Key to understanding financial aid eligibility is learning how financial aid formulas work. They’re rather complex and vary from school to school, but they basically use answers to questions about family income, assets, and size to help arrive at a special number known as the expected family contribution, or EFC. The EFC represents the amount of tuition, fees, and other college costs the family is expected to cover based on its financial situation and other factors. Not all assets are counted when calculating the EFC (for example, assets held in retirement accounts don’t count).

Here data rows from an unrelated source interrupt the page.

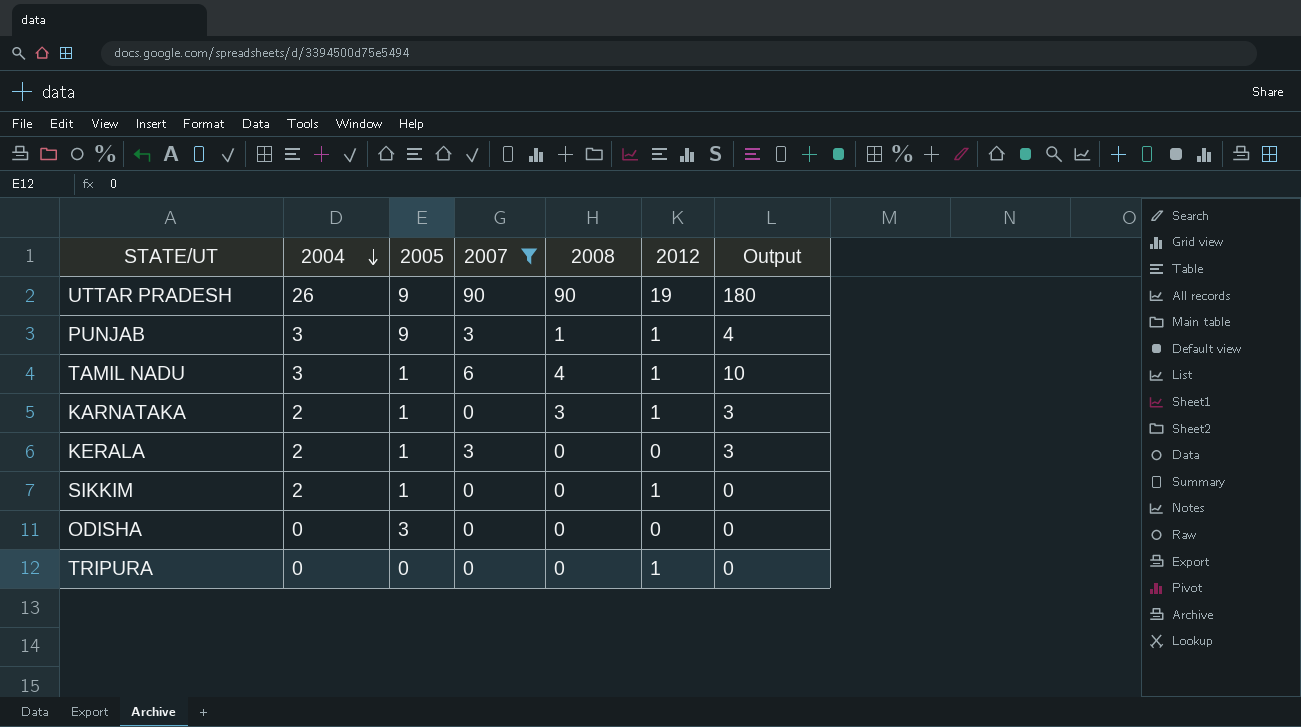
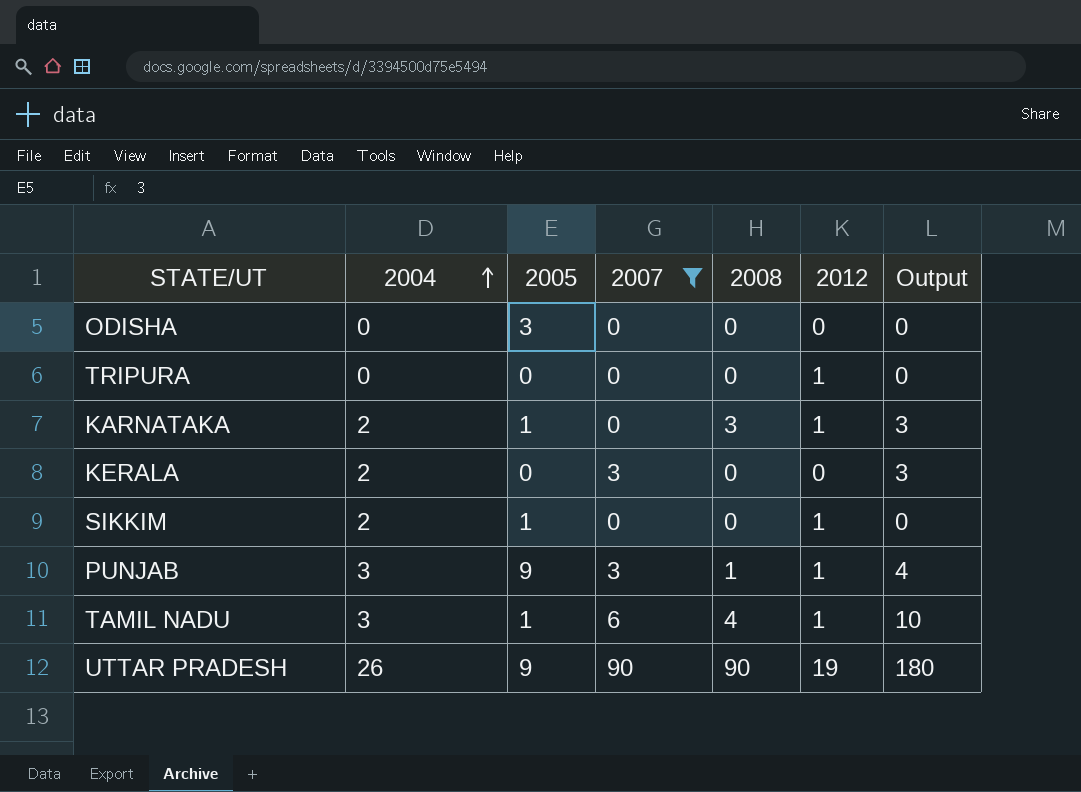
row order: 2004 descending -> 2004 ascending
KERALA | 2005: 1 -> 0

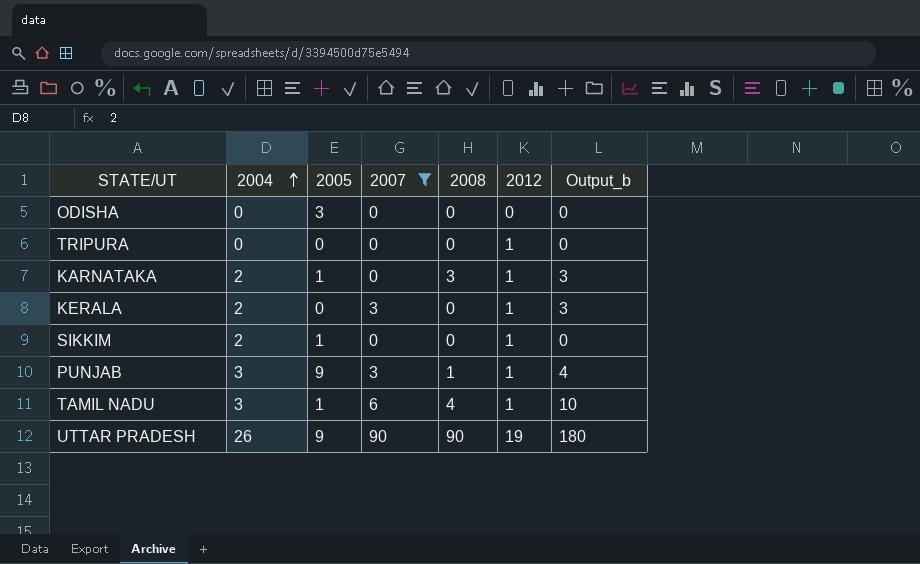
column name: Output -> Output_b
KERALA | 2012: 0 -> 1

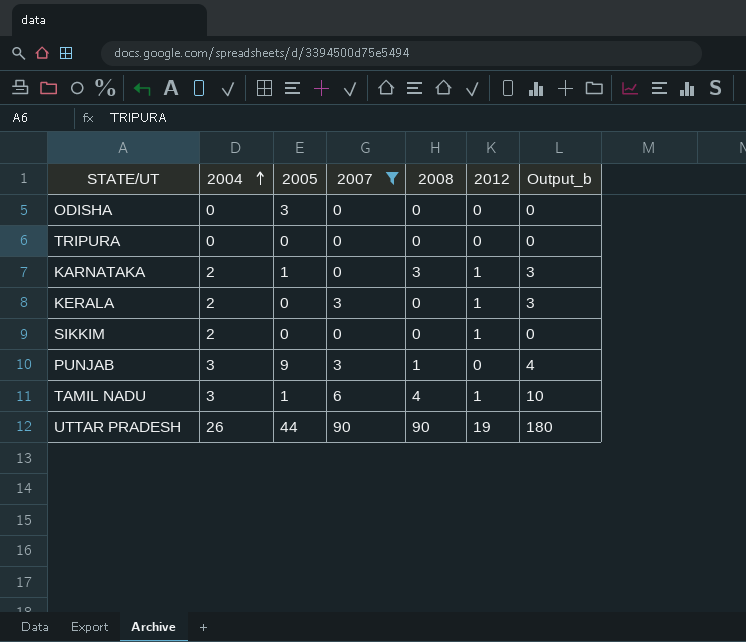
TRIPURA | 2012: 1 -> 0
SIKKIM | 2005: 1 -> 0
PUNJAB | 2012: 1 -> 0
UTTAR PRADESH | 2005: 9 -> 44

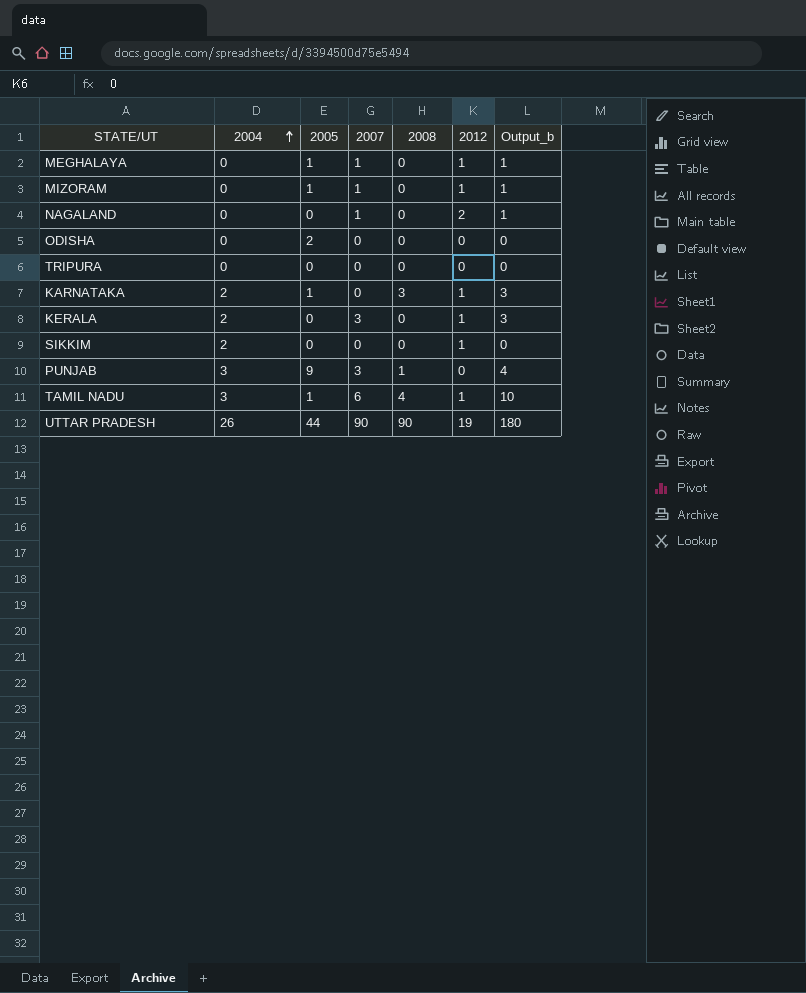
filter: 2007 != 1 -> none
ODISHA | 2005: 3 -> 2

However, income plays a far greater role than assets in determining EFC. As much as 47% of income may be used in calculating a family’s EFC, whereas parental assets are assessed at a maximum of 5.64%, and student-owned assets at a maximum of 20%. Financial-aid awards are based on the previous calendar year’s income, so some families use strategies to reduce income the year before applying. For example, if one parent is considering retiring or going back to school, doing so will likely reduce the family’s income, thus increasing aid eligibility. A parent also may ask that a work bonus be postponed to reduce income that counts against aid.
One common mistake families make is selling securities the year before the student enrolls as a way to cover college costs. But any capital gains from the sale count as income in the following year’s financial aid calculation, so it may be best to sell securities the year before the base year (in other words, two years before the student enrolls), when the proceeds won’t be counted as income.
This should not be considered tax or financial planning advice. Please consult a tax and/or financial professional for advice specific to your individual circumstances.